And now, on with the fic!
Chapter Six—
Changing Horses in Midstream
The minute the Big Blue River came within sight, there seemed to be a change in the air. The clouds had been piling one on top of the other ever since dawn this morning, the air static with electricity. Even the sky seemed to press down heavy upon them, and now, as the wagon train caught sight of the river low in its banks—but it couldn't be that fast, that far, that wide; could it?—the sun was covered by a cloud, blotting out the early morning light. It was just a few minutes shy of noon, but out on the prairie, it was almost as dark as night.
Sitting up at the front of the wagon next to Jack, long legs curled under her skirts, Gwen squinted to get a better look at the river. It was low in its banks after the dry spell that had taken them through most of May, but still a swift little thing, and formidable enough to make Jack clench the reins a little tighter in his callused hands. Meanwhile, Gwen was too fascinated by it all to think of being frightened. As she stared up at the precariously still expanse of the sky, whispering cloud names under her breath—stratus, cirrus, altostratus, cirrostratus, cumulonimbus, fluffy—she thought that she could write a whole book about the prairie with no people at all in it, an epic about width and breadth and life, the story of a blade of grass, a leaf, a drop of rain.
"Gwen," Jack said melodramatically, resting his head on her shoulder and looking up at the sky, "do me a favor?"
"Yes?"
"Give me one last kiss, before I die?"
Smiling, Gwen leaned over, looked him in the eyes, and let her kips come just within a hair's breadth of touching his, grazing him just softly on the corner of his mouth, then leaned back and looked out again at the river.
"There. Now you have something to live for."
"…You ruin everything."
Just then, Buck bounded up from along the side of the wagon, slapping Mercedes-the-Ox's haunches and looking up at the sky. "Storm on the horizon," he announced, as if it couldn't possibly have occurred to them. "We're gonna have lightning by tonight, mark my words. Perfect day for a river crossing." And with that, he sped towards the front of the wagon train, off to alert the other travelers.
"This is gonna be beautiful," Gwen said, dreamily, and Jack quickly busied himself with looking as if he was about to faint.
An hour later, Skittery was up to his elbows in the muddy waters of the Big Blue, planting his feet firmly on the riverbed with each step and inching his way across, leading Checkmate's horse, Clover, behind him. After some planning, they had decided to bring the animals across the river before they brought the wagons, the drivers getting out and steering the oxen by hand as the animals waded up to their chests in the swift current, trying to keep them from panicking. (That was Buck's advice, anyway. But, in all honestly, Jack looked a whole lot closer to a nervous breakdown than any of the animals did). But now that all the other horses and mules and crated chickens had been brought across the river, and the wagons had started to plow by, Skittery was still inching across, eyes down, intent on not losing his footing. And Checkmate, of course, was there to make fun of him the whole way.

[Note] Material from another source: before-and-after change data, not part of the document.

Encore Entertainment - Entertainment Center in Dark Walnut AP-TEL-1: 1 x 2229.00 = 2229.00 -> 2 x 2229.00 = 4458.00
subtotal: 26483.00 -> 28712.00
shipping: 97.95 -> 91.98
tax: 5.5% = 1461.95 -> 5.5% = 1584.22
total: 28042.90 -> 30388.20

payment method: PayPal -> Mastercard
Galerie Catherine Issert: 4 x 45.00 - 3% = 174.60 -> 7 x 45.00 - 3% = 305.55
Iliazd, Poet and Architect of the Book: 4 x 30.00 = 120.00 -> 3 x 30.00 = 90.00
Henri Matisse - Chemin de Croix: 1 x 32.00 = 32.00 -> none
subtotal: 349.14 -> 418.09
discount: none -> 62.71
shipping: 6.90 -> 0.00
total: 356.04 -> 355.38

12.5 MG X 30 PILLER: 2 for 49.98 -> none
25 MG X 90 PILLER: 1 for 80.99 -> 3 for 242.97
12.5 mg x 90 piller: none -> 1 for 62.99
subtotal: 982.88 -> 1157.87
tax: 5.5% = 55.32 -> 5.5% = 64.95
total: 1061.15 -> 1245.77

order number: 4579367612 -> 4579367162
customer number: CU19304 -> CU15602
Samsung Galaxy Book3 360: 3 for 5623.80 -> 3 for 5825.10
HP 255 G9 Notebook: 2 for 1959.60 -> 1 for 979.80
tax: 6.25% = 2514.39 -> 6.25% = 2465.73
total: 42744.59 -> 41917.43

"So is it really that hard to walk across a river? Is it too cold, maybe? Or deep? Where I come from, Skitts, we're used to cold, love it really, which is good because we get frostbite on the fourth of July, but if you can't handle it then—"
"Check, might I remind you that this is your horse?"
"…Or maybe I could get you some earmuffs…"
"LOOK! I jus'…want…to do…this…right…"
"Great," she sighed. "A perfectionist with big ears…"
"WHAT?"
Meanwhile, a few yards away, Racetrack was doing his best to help Sapphy bring her wagon across and pretend not to hear Skittery and Checkmate's conversation at the same time. His concentration was broken, however, when a thunderclap resounded through the sky, and he was obliged to leap into Sapphy's arms as a safety measure that was obviously too complex for her to understand.
Sapphy stared at him, her mouth twitching a little. "Race…are you afraid of lightning storms?"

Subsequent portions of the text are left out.